▶ **Material provided**

-------------------------

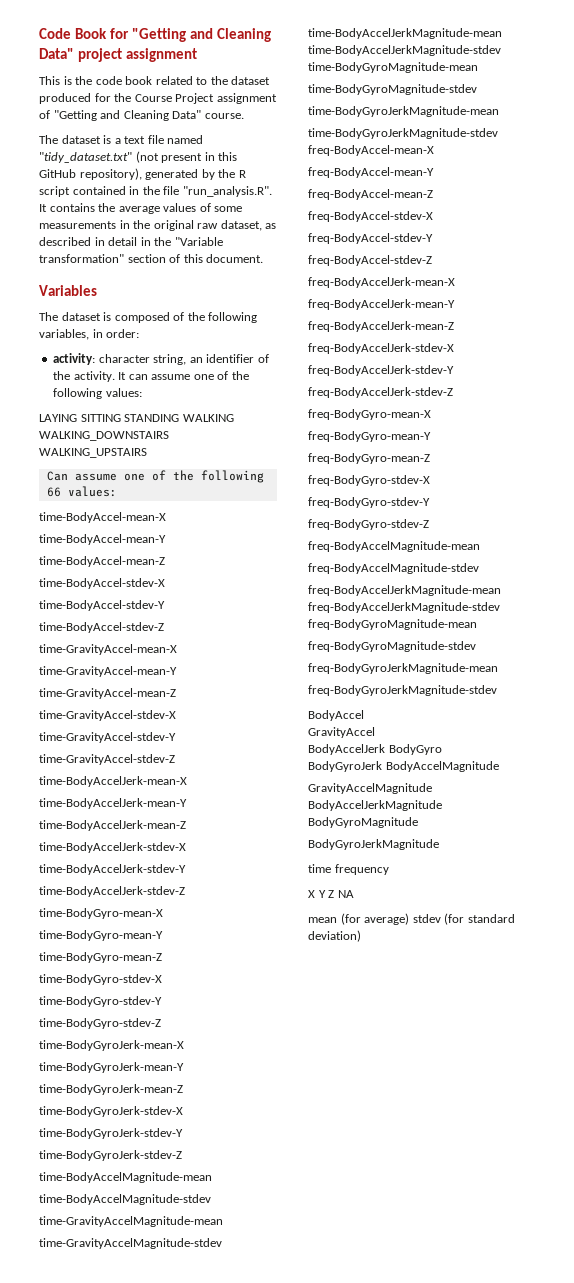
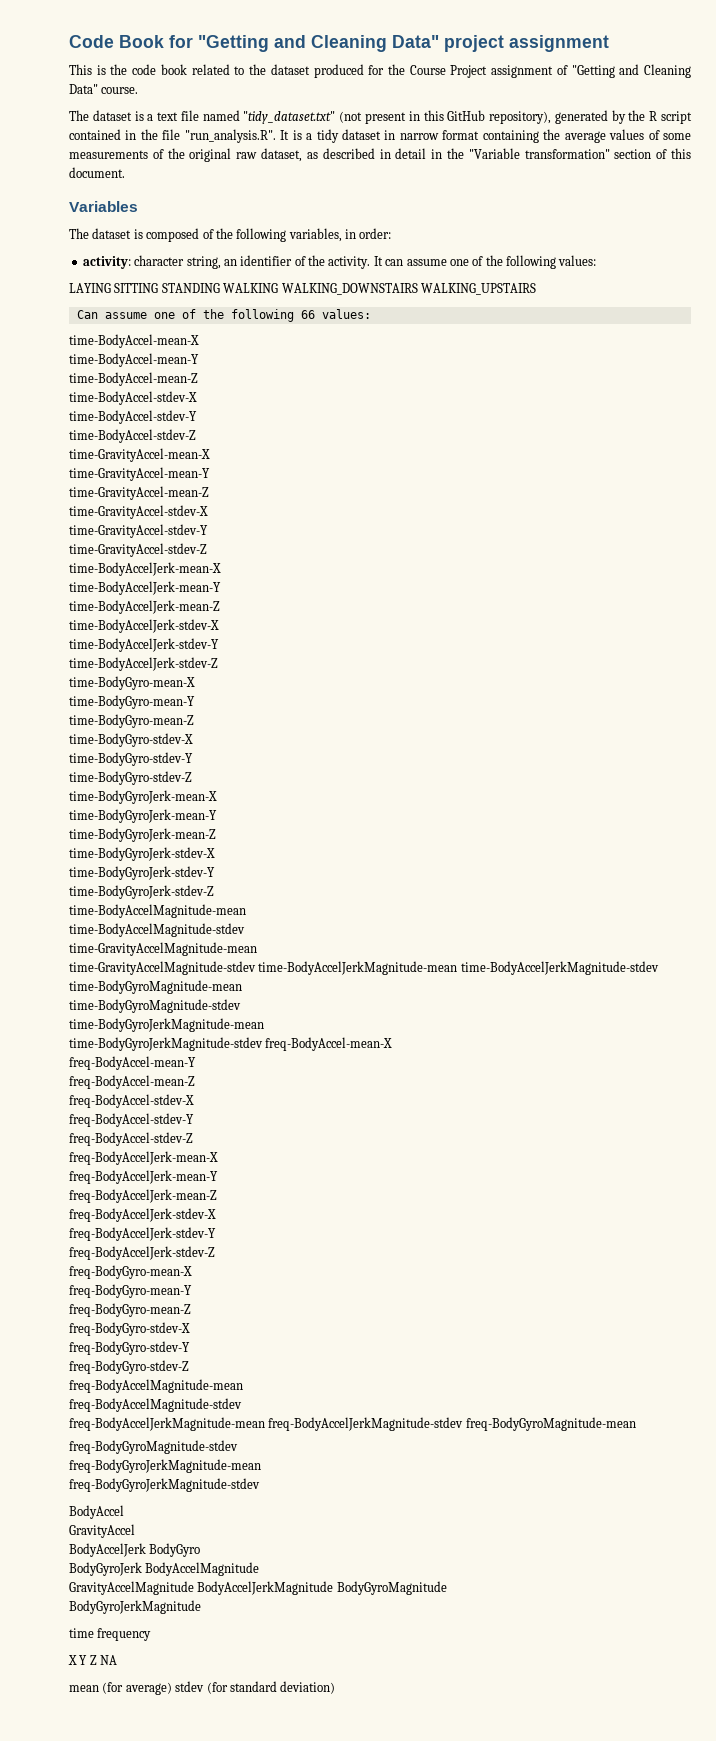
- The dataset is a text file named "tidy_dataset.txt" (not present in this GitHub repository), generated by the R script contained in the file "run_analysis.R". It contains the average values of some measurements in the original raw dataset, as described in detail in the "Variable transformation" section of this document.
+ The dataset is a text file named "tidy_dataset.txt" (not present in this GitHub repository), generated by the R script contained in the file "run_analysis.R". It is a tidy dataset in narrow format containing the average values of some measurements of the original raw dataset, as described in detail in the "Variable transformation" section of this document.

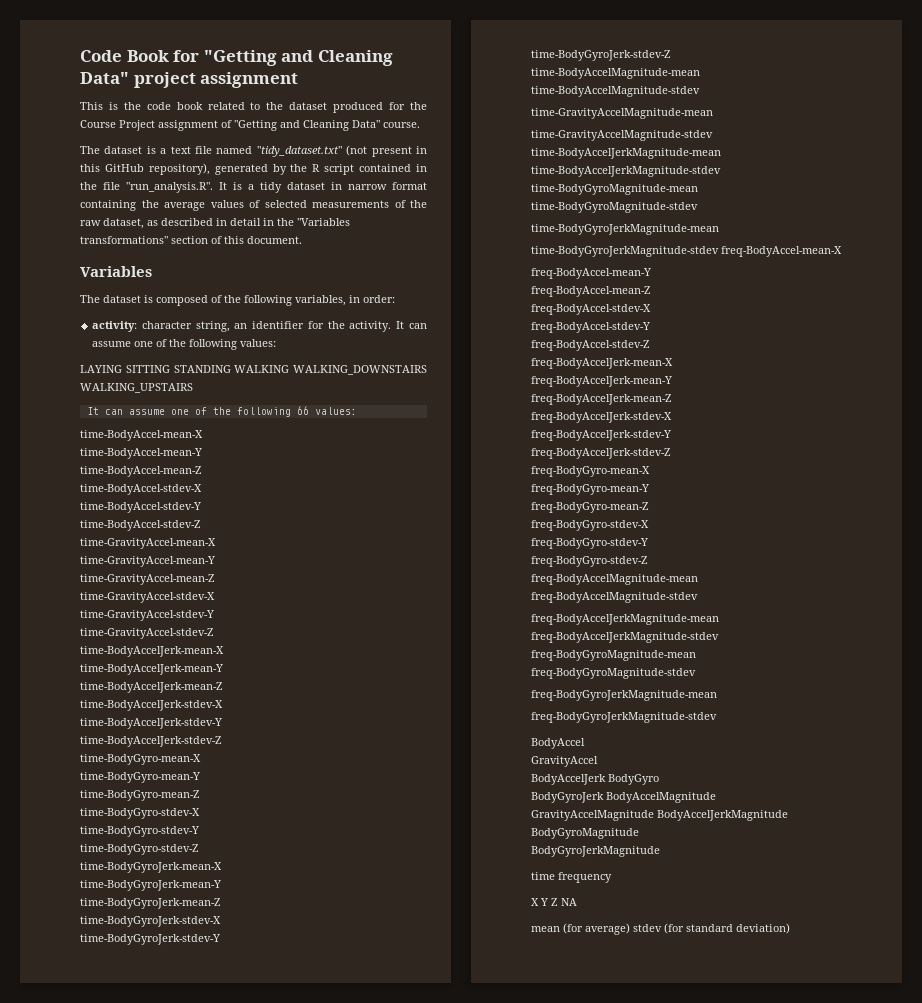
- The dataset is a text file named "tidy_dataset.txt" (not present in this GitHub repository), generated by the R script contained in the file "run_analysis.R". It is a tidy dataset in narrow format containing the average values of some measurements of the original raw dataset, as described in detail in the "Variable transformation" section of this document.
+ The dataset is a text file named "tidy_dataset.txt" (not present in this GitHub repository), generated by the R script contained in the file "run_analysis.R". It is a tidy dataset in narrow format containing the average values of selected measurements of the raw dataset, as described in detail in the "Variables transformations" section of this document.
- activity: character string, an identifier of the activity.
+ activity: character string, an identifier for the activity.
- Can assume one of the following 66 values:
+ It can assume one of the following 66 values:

-------------------------

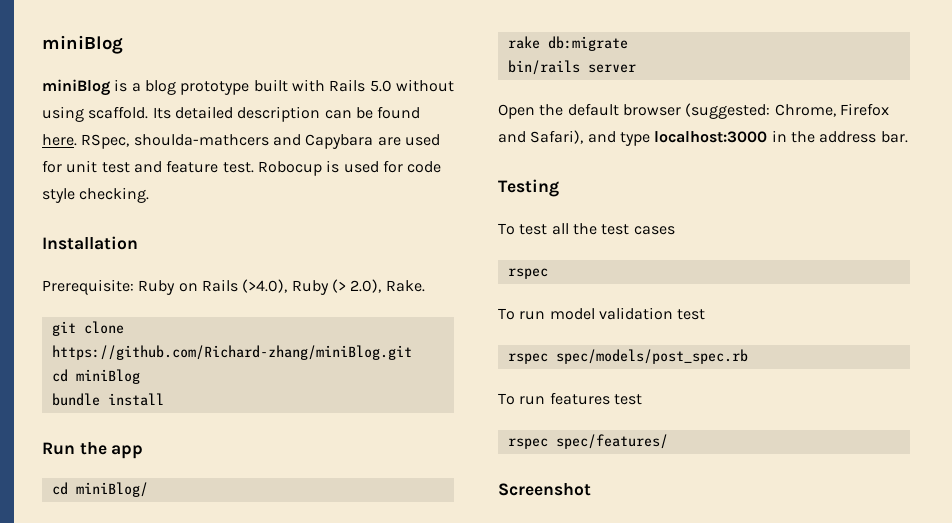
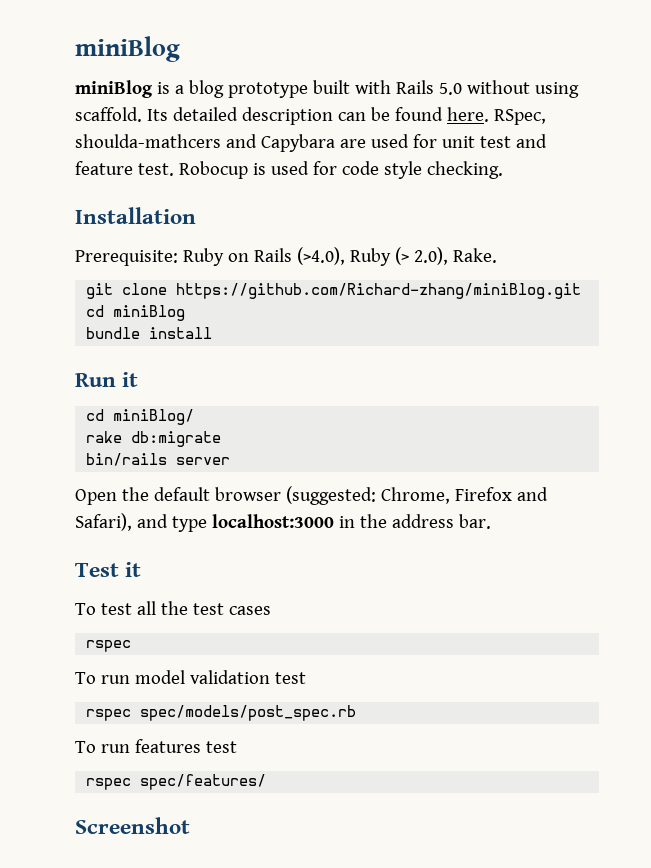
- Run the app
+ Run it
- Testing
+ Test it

-------------------------

▶ **Problem description**
Look through the lines above and collect those with the word "identifier".

▶ **Exercise solution**
- activity: character string, an identifier of the activity.
+ activity: character string, an identifier for the activity.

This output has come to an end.